[Edit difference data]
....

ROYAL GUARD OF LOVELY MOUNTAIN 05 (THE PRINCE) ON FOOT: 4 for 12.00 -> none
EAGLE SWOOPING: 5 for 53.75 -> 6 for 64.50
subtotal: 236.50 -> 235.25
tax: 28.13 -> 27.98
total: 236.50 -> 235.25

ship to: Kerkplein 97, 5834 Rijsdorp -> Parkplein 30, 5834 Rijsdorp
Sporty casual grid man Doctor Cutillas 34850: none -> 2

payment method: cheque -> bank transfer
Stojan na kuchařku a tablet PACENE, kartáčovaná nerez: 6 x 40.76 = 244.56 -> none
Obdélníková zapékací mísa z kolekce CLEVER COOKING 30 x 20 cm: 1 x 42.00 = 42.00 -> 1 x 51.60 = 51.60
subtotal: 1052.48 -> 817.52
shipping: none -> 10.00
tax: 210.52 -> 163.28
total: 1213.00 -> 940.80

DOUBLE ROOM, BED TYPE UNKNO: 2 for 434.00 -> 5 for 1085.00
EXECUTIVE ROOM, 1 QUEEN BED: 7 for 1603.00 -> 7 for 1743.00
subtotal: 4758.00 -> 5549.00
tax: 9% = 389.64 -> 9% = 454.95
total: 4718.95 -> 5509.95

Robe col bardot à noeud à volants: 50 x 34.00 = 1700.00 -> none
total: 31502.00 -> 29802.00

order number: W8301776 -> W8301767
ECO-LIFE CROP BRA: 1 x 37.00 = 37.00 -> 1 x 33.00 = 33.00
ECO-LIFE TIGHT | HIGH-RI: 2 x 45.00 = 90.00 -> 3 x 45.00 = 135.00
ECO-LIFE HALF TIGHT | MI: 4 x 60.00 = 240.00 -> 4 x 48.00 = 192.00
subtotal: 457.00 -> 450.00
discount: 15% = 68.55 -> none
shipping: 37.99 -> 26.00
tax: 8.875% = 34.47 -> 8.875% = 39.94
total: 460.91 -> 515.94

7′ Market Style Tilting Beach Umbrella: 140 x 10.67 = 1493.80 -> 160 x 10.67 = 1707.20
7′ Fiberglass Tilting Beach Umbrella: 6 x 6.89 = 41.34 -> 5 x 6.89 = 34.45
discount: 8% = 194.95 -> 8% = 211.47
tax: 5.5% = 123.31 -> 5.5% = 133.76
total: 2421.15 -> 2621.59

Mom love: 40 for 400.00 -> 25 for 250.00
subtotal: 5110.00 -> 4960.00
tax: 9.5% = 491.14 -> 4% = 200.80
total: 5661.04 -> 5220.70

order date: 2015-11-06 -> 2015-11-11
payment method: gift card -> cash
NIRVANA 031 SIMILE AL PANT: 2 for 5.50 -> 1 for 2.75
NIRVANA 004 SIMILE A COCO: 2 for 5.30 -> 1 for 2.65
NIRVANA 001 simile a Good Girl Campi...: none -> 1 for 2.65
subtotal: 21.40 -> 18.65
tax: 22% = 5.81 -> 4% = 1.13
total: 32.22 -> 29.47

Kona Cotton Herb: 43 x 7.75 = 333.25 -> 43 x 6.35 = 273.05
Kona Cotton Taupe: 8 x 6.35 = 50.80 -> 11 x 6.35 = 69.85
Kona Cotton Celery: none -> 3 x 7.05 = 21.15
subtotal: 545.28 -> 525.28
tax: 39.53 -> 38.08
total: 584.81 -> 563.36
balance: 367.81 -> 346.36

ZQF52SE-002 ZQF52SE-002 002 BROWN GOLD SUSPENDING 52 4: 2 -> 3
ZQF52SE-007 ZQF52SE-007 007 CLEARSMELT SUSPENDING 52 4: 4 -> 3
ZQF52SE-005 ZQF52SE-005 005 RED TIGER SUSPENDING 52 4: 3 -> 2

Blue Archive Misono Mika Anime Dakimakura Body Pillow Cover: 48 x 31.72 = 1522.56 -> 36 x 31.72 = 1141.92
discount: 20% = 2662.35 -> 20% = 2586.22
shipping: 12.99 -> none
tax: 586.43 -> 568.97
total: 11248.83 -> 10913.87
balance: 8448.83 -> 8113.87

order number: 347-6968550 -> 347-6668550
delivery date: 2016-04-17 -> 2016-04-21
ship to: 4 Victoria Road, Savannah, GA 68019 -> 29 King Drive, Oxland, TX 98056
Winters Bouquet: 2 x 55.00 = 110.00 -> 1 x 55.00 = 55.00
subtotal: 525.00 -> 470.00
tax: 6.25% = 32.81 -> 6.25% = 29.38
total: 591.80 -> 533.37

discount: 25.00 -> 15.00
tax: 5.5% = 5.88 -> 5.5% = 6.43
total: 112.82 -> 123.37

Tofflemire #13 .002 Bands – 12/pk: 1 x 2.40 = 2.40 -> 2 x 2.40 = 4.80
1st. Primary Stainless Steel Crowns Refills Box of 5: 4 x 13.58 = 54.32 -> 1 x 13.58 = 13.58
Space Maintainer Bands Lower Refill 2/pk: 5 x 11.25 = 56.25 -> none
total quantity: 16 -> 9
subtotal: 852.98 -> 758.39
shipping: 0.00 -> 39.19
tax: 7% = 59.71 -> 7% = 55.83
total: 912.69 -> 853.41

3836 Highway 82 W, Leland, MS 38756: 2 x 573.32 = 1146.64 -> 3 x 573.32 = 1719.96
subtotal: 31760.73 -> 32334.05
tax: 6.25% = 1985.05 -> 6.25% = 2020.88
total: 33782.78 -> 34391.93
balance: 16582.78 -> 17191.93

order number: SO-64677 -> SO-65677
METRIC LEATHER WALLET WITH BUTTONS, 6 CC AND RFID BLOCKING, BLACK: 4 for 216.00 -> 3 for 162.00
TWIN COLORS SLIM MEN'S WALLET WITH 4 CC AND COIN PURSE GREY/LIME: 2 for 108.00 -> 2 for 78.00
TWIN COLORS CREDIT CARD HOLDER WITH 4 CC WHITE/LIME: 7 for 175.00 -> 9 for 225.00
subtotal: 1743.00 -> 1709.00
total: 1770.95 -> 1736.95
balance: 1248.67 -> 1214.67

....

Can you repeat, word for word, every line above from the one containing "Stojan na kuchařku" down to the one containing "subtotal: 5110.00 -> 4960.00", including both?

Stojan na kuchařku a tablet PACENE, kartáčovaná nerez: 6 x 40.76 = 244.56 -> none
Obdélníková zapékací mísa z kolekce CLEVER COOKING 30 x 20 cm: 1 x 42.00 = 42.00 -> 1 x 51.60 = 51.60
subtotal: 1052.48 -> 817.52
shipping: none -> 10.00
tax: 210.52 -> 163.28
total: 1213.00 -> 940.80

DOUBLE ROOM, BED TYPE UNKNO: 2 for 434.00 -> 5 for 1085.00
EXECUTIVE ROOM, 1 QUEEN BED: 7 for 1603.00 -> 7 for 1743.00
subtotal: 4758.00 -> 5549.00
tax: 9% = 389.64 -> 9% = 454.95
total: 4718.95 -> 5509.95

Robe col bardot à noeud à volants: 50 x 34.00 = 1700.00 -> none
total: 31502.00 -> 29802.00

order number: W8301776 -> W8301767
ECO-LIFE CROP BRA: 1 x 37.00 = 37.00 -> 1 x 33.00 = 33.00
ECO-LIFE TIGHT | HIGH-RI: 2 x 45.00 = 90.00 -> 3 x 45.00 = 135.00
ECO-LIFE HALF TIGHT | MI: 4 x 60.00 = 240.00 -> 4 x 48.00 = 192.00
subtotal: 457.00 -> 450.00
discount: 15% = 68.55 -> none
shipping: 37.99 -> 26.00
tax: 8.875% = 34.47 -> 8.875% = 39.94
total: 460.91 -> 515.94

7′ Market Style Tilting Beach Umbrella: 140 x 10.67 = 1493.80 -> 160 x 10.67 = 1707.20
7′ Fiberglass Tilting Beach Umbrella: 6 x 6.89 = 41.34 -> 5 x 6.89 = 34.45
discount: 8% = 194.95 -> 8% = 211.47
tax: 5.5% = 123.31 -> 5.5% = 133.76
total: 2421.15 -> 2621.59

Mom love: 40 for 400.00 -> 25 for 250.00
subtotal: 5110.00 -> 4960.00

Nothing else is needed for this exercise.